Het meesterwerk La Divina Commedia van de Italiaanse dichter Dante Alighieri wordt erkend als één van de grootste werken uit de wereldliteratuur. In dit epos maakt de dichter een pelgrimage door de drie rijken van het hiernamaals; De Hel, het Vagevuur of Purgatorium en het Paradijs. De Hel is verdeeld in cirkels, waar zielen worden gestraft voor de verschillende zonden die zij begaan hebben op aarde.
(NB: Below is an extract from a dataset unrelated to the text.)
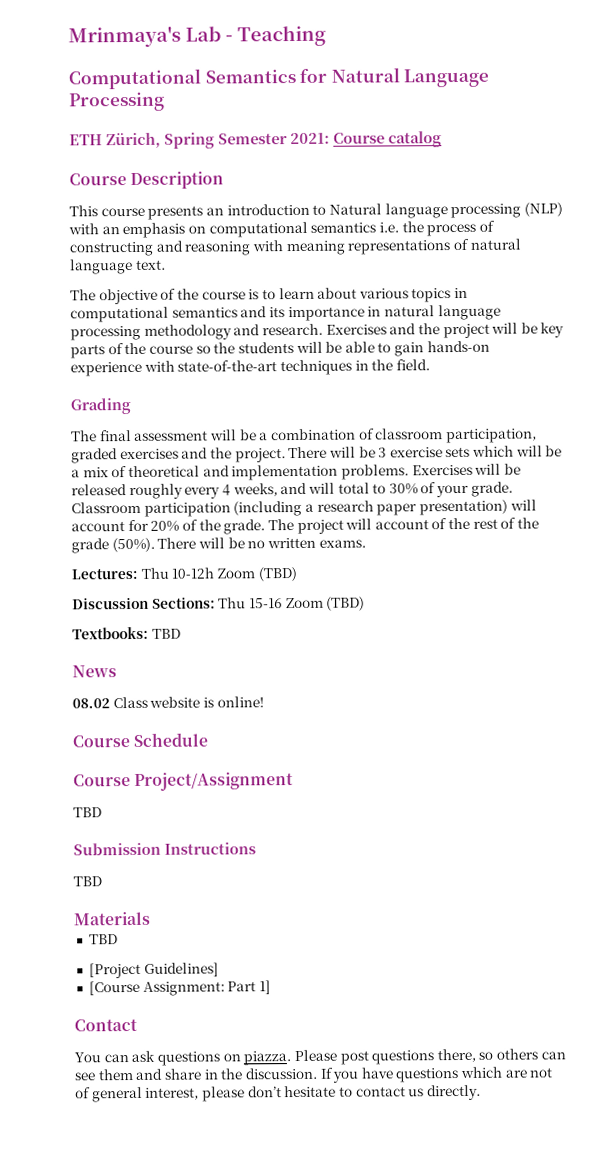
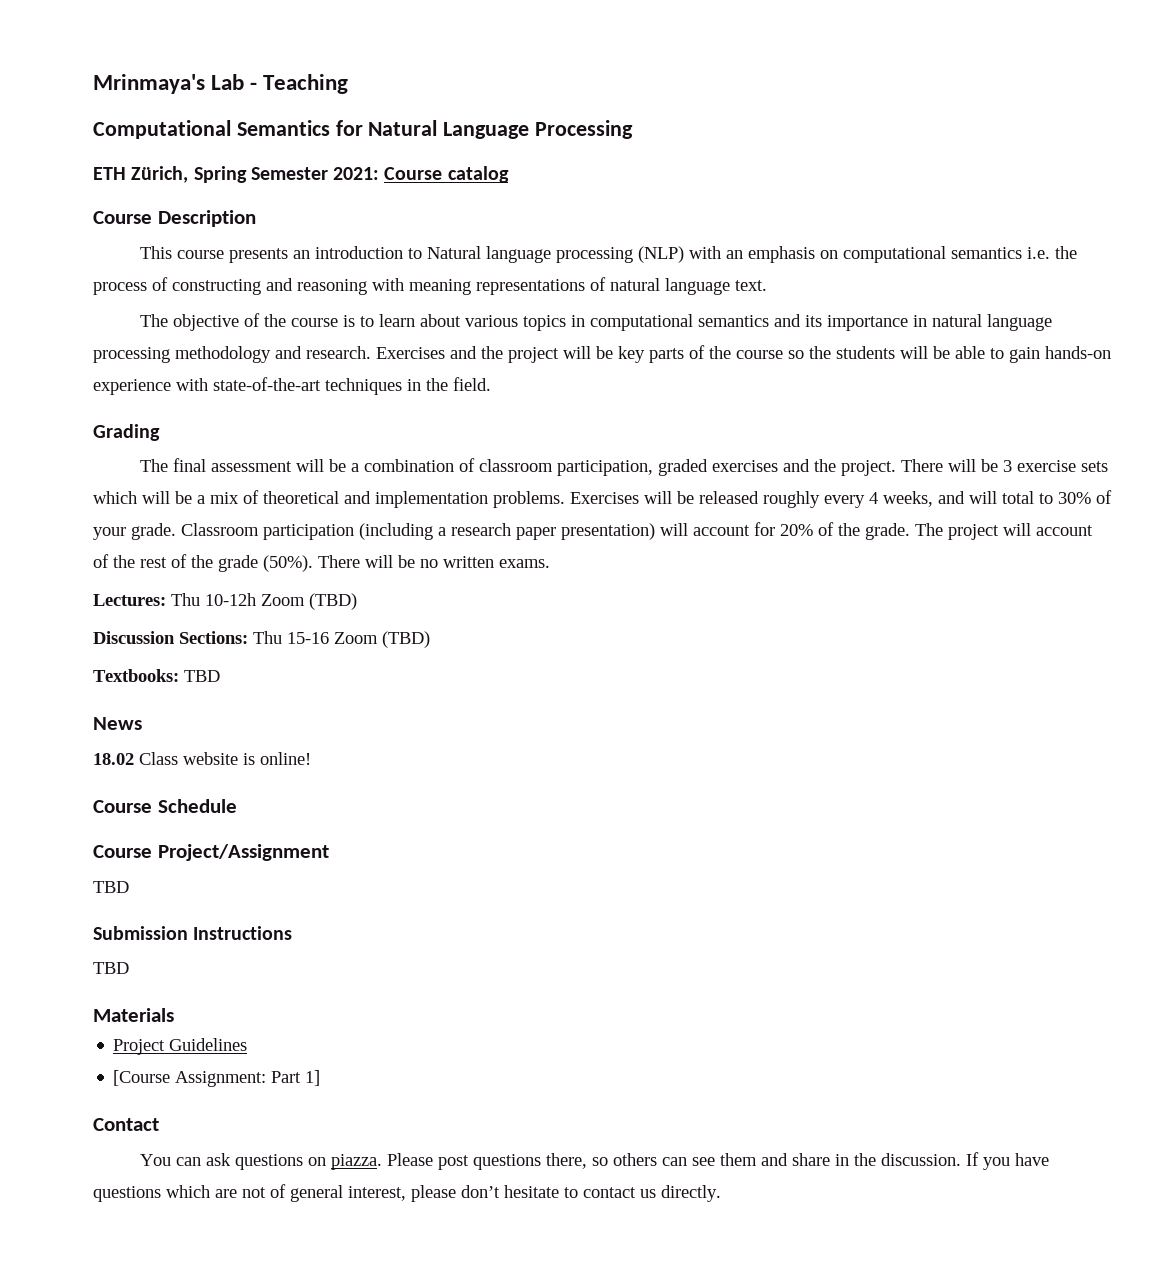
[72,698,110,709] 08.02 -> [93,753,134,765] 18.02
[88,934,118,945] [88,962,219,979] TBD // [Project Guidelines] -> [113,1038,248,1055] Project Guidelines

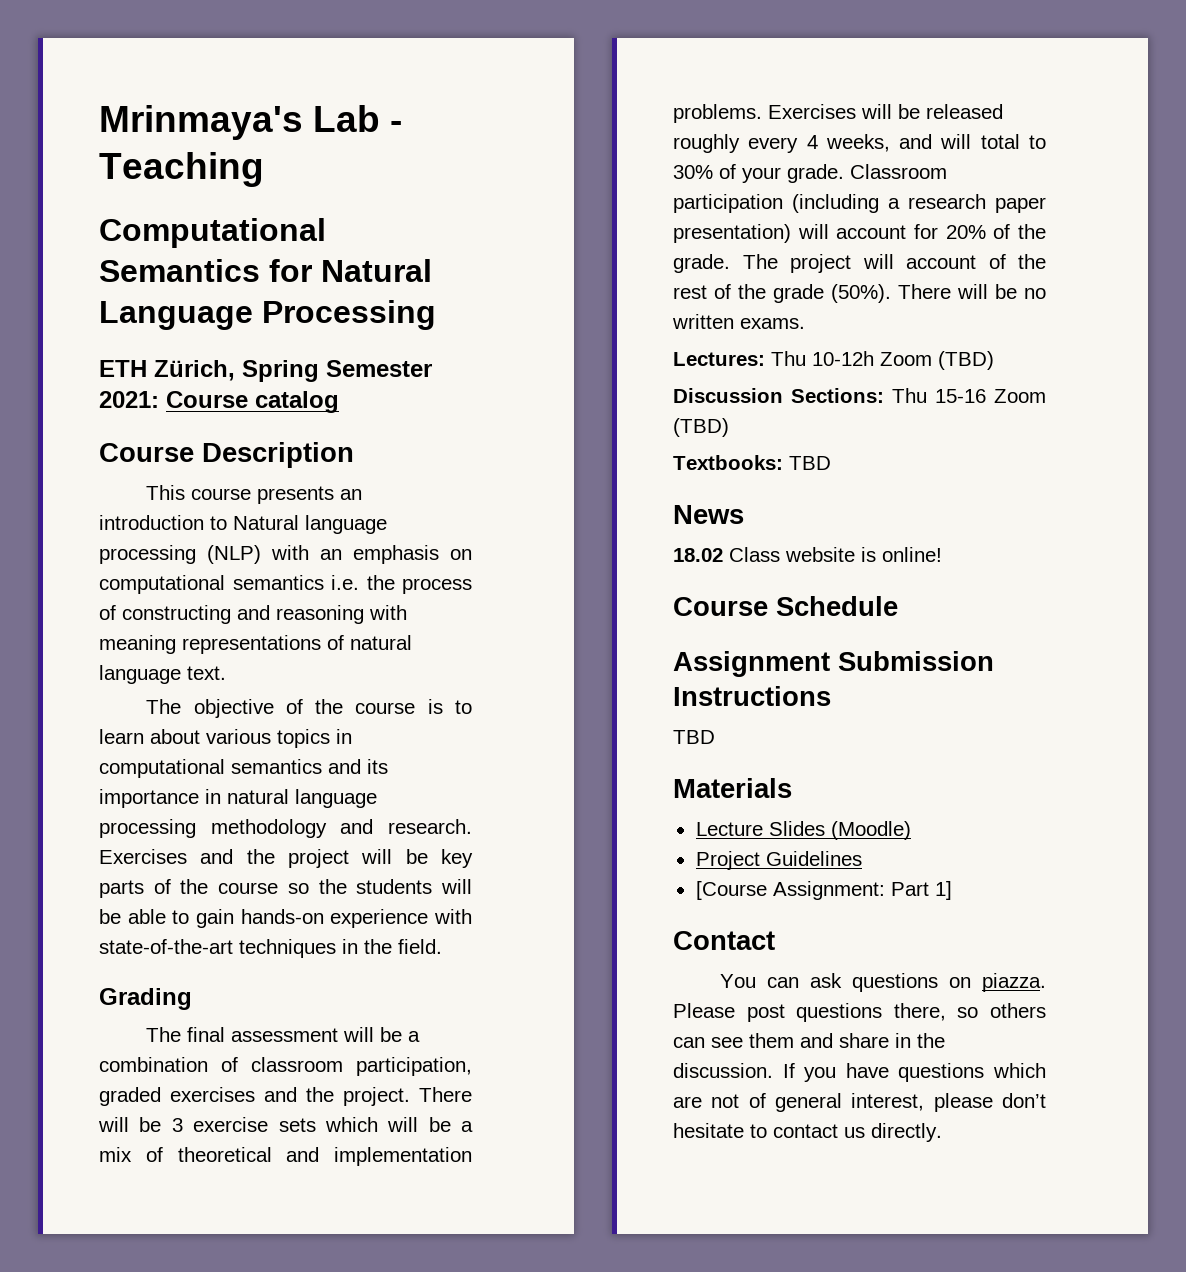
[93,844,329,861] [93,881,129,893] Course Project/Assignment // TBD // -> [673,651,830,677] Assignment
(174, 1015) none -> [695,821,911,840] // Lecture Slides (Moodle)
In de tweede cirkel, beschreven in canto V, verblijven degenen die zich tijdens hun leven te veel hebben laten meeslepen door hun wellust, die geheel binnen het principe van contrapasso na hun dood eeuwig meegesleept worden in een storm die symbool staat voor de hartstocht die de zielen toonden tijdens hun leven op aarde.

La bufera infernal, che mai non resta,
mena li spirti con la sua rapina;
voltando e percotendo li molesta.
De helse orkaan, die nooit tot rust komt,
sleurt de geesten daar met zich mee
en beult hen af in tomeloze wervelingen.
Dante Alighieri, De Goddelijke Komedie. Hel V, 31-33. Vertaling: Frans van Dooren.

De twee dichters Dante en Vergilius, die hem begeleid tijdens zijn queeste door Hel en Vagevuur, komen in de tweede hellecirkel een aantal zondaars tegen die bekend staan om hun overspel; Semiramis, Cleopatra, Helena, Achilles, Dido en het Middeleeuwse liefdespaar Tristan en Isolde. Het oog van Dante valt echter op twee schimmen die tezamen vol liefde rondvliegen in de storm; Paolo en Francesca. Dante roept hen nabij en Francesca vertelt hem welwillend hun verhaal. In 1275 werd zij uitgehuwelijkt aan Gianciotto Malatesta. Zij echter, dacht dat zij zou gaan trouwen met zijn jongere en veel knappere broer Paolo da Rimini. Zij worden smoorverliefd op elkaar, maar Francesca moet uiteindelijk toch in het huwelijk treden met Gianciotto. Ook Paolo trouwt met een ander, maar jaren later geven zij tijdens het lezen van het verhaal van Gallehaut toch toe aan hun liefde. Het tweetal leest een boek over de romantische geschiedenis van Lancelot, de ridder van de Ronde Tafel die verliefd werd op Guinevra, de vrouw van koning Arthur.

Op een dag lazen we voor ons plezier over Lancelot en de liefde die hem in het nauw dreef: we waren alleen en koesterden geen enkele argwaan. Meermalen gebeurde het tijdens het lezen dat onze ogen elkaar ontmoetten en wij verbleekten. Maar één punt was het ten slotte dat ons overwon. Toen wij lazen hoe die grote minnaar Ginevra's blijde gezicht vol vurige begeerte kuste, drukte deze, die nooit van mij gescheiden zal worden, zijn lippen op mijn mond terwijl hij beefde over heel zijn lichaam. Het boek en degene die het schreef brachten ons bij elkaar: die dag lazen wij niet verder.
(Dante Alighieri, De Goddelijke Komedie. Hel V. Vertaling: Frans van Dooren)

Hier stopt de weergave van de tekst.